Лётчики - Иван Рахилло
Шрифт:
Интервал:
Закладка:
Все математические расчеты произвёл начальник штаба школы, старый, седой штурман, участник гражданской войны. Он подробно рассказывал Андрею, в каком случае нужны бомбы фугасные, в каком — осколочные.
Спать Андрей лёг около полуночи, но все расчеты были закончены и командованием одобрены.
Взлетели они на рассвете. Ещё на земле Андрей ознакомился с техникой сбрасывания бомб, но этого ему и не требовалось, — бомбометание условно обозначалось разноцветными ракетами: алыми, белыми и зелёными. Биплан с перкалевыми крыльями и мотором в четыреста лошадиных сил казался Андрею чудом техники, грозным наступательным оружием — он чувствовал себя непобедимым богатырём. Но как только самолёт оторвался от берега и прижался к воде (для скрытности они шли на бреющем полете), Андрей сразу почувствовал неравенство их хрупкого аппарата с могучей и грозной стихией бушующего моря. Стоя на берегу, человек всегда с опаской и некоторым тревожным уважением любуется штормом. На берегу он твердо уверен в своей безнаказанности, да и волны там не так грозны. Но здесь, в открытом море, под крыльями самолёта, они с неистовой скоростью проносили к берегу свои лоснящиеся слоновьи спины, в безудержной злости мчась к берегу. И на этом бескрайнем, сине-чёрном от ветра и шторма пространстве закипающих волн самолёт уже не казался Андрею таким могучим и недосягаемым, наоборот, его фанерное тело, обтянутое перкалем, невольно вызывало у Андрея сравнение с хрупкой этажеркой. А лететь в шторм на такой этажерке — не очень приятное ощущение. Их снабдили какими-то плоскими поясами, пахнущими залежалой резиной, но как на плыву, в случае аварии, надувать их, Андрею было неясно. Выдали просто для психологического успокоения.

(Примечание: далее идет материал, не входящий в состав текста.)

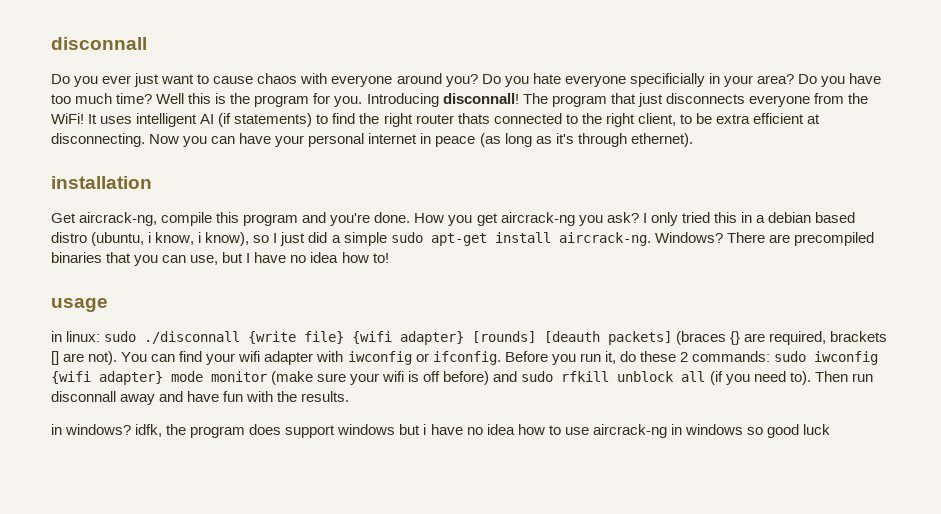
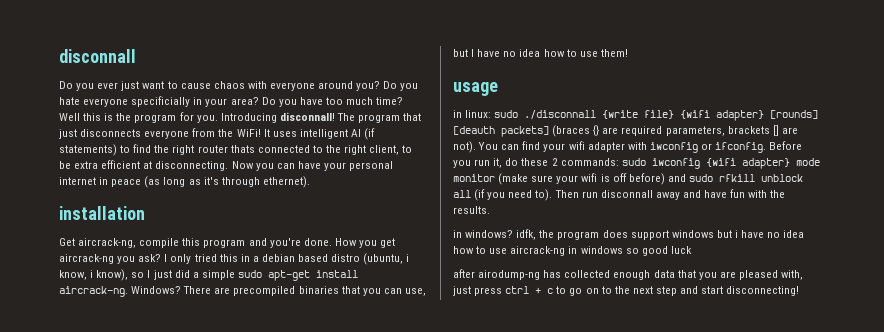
- There are precompiled binaries that you can use, but I have no idea how to!
+ There are precompiled binaries that you can use, but I have no idea how to use them!
- in linux: sudo ./disconnall {write file} {wifi adapter} [rounds] [deauth packets] (braces {} are required, brackets [] are not).
+ in linux: sudo ./disconnall {write file} {wifi adapter} [rounds] [deauth packets] (braces {} are required parameters, brackets [] are not).
+ after airodump-ng has collected enough data that you are pleased with, just press ctrl + c to go on to the next step and start disconnecting!

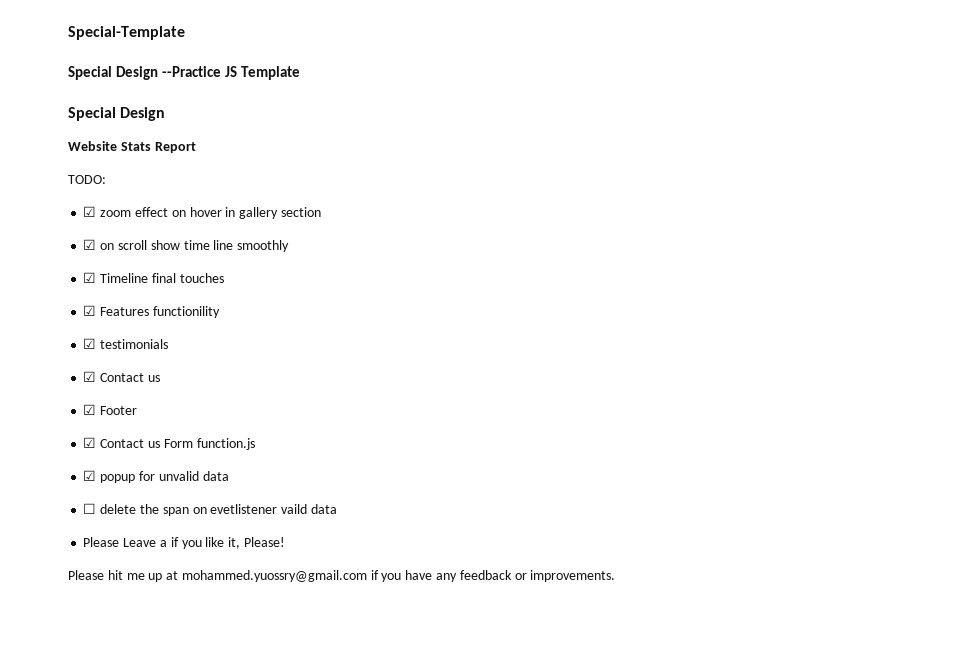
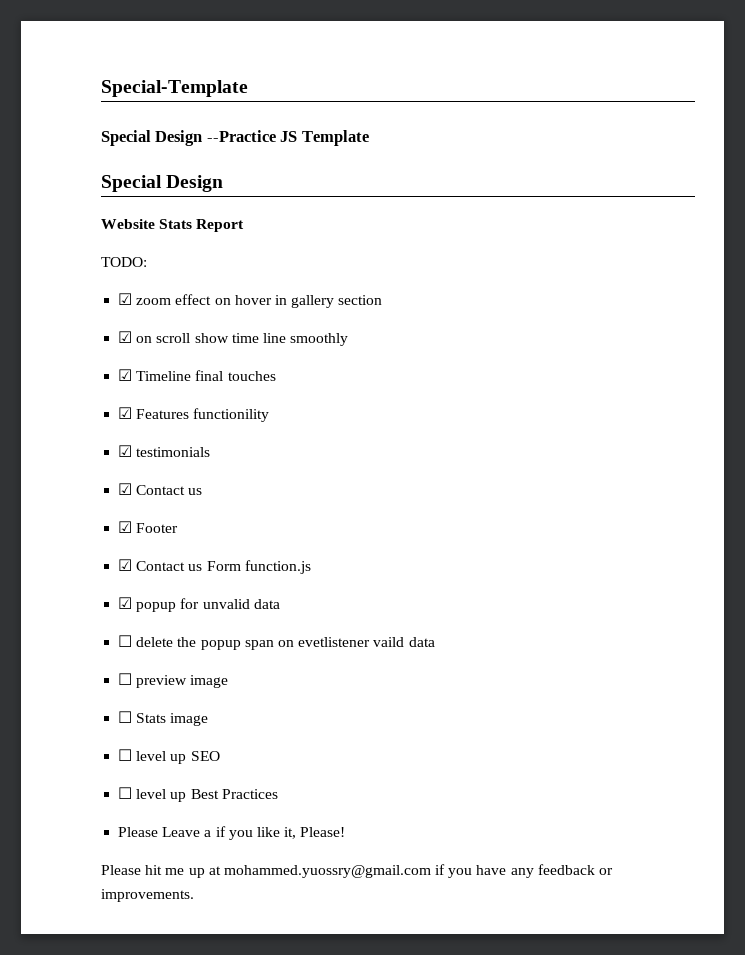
- ☐ delete the span on evetlistener vaild data
+ ☐ delete the popup span on evetlistener vaild data
+ ☐ preview image
+ ☐ Stats image
+ ☐ level up SEO
+ ☐ level up Best Practices

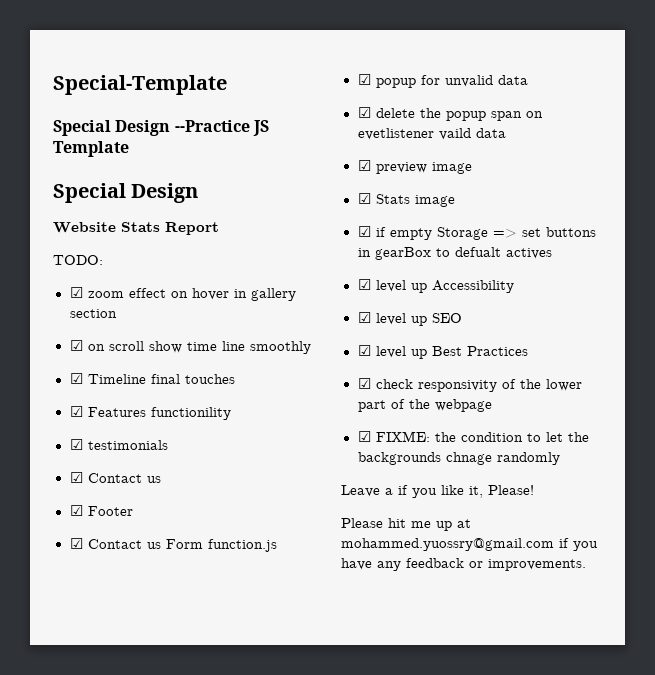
- ☐ delete the popup span on evetlistener vaild data
+ ☑ delete the popup span on evetlistener vaild data
- ☐ preview image
+ ☑ preview image
- ☐ Stats image
+ ☑ Stats image
- ☐ level up SEO
+ ☑ if empty Storage => set buttons in gearBox to defualt actives
+ ☑ level up Accessibility
+ ☑ level up SEO
- ☐ level up Best Practices
+ ☑ level up Best Practices
- Please Leave a if you like it, Please!
+ ☑ check responsivity of the lower part of the webpage
+ ☑ FIXME: the condition to let the backgrounds chnage randomly
+ Leave a if you like it, Please!

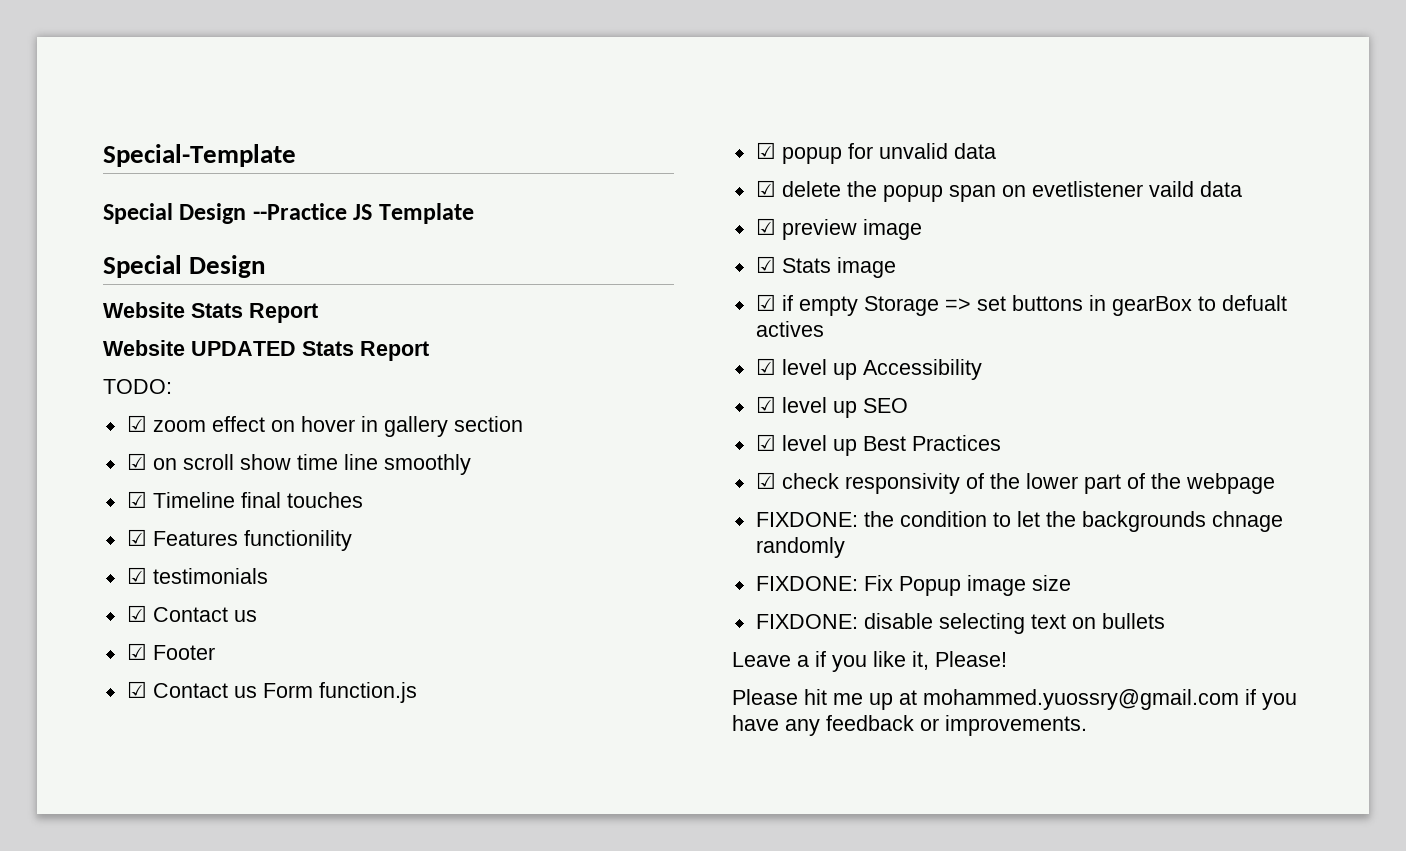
+ Website UPDATED Stats Report
- ☑ FIXME: the condition to let the backgrounds chnage randomly
+ FIXDONE: the condition to let the backgrounds chnage randomly
+ FIXDONE: Fix Popup image size
+ FIXDONE: disable selecting text on bullets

Чем дальше уходили они от берега, тем темнее и страшнее становилось море. Вот уже и полоска берега стала исчезать в водянистой пыли. Вокруг по всему горизонту кипела, бушевала тяжёлая чугунная вода, порывистый ветер то и дело подбрасывал самолёт своим упругим плечом, стараясь перевернуть его и бросить на лопатки в пучину моря. Андрей видел, с каким суровым и молчаливым напряжением командир эскадрильи вёл машину, предупреждая ногами и ручкой управления неожиданные удары ветра. Твердая и непреклонная уверенность командира эскадрильи, с какой он вёл машину, учила Андрея бесстрашию: понемногу он стал привыкать к воде и мятущимся облакам, упругий и твёрдый гул мотора вселял в его сердце чувство уверенности. Мысли Андрея отвлеклись с появлением на горизонте кораблей. Надо было готовиться к атаке. Их, вероятно, тоже обнаружили.
Обгоняя по ходу корабли, эсминец поставил над водой дымовую завесу. По плану было решено атаковать эскадру на встречном курсе. Скрытно, над самой водой подойдя к головному флагманскому кораблю, командир эскадрильи заложил крутой вираж, — и вот, прямо перед глазами Андрея сверкнула широкая палуба линкора, он увидел висящие шлюпки в брезентах, стволы орудий изрыгали жёлтый огонь. Не теряя времени, Андрей через борт успел выстрелить из ракетницы и поразить флагман алой ракетой (условно, тяжелой бомбой). Корабли переваливались на крутой волне. Тень самолёта пересекала их палубы с носа на корму, Андрей едва успевал посылать вниз ракету за ракетой. Ему представился настоящий бой, и он уже ни о чем на свете не думал, обуреваемый одним желанием — поразить точнее цель.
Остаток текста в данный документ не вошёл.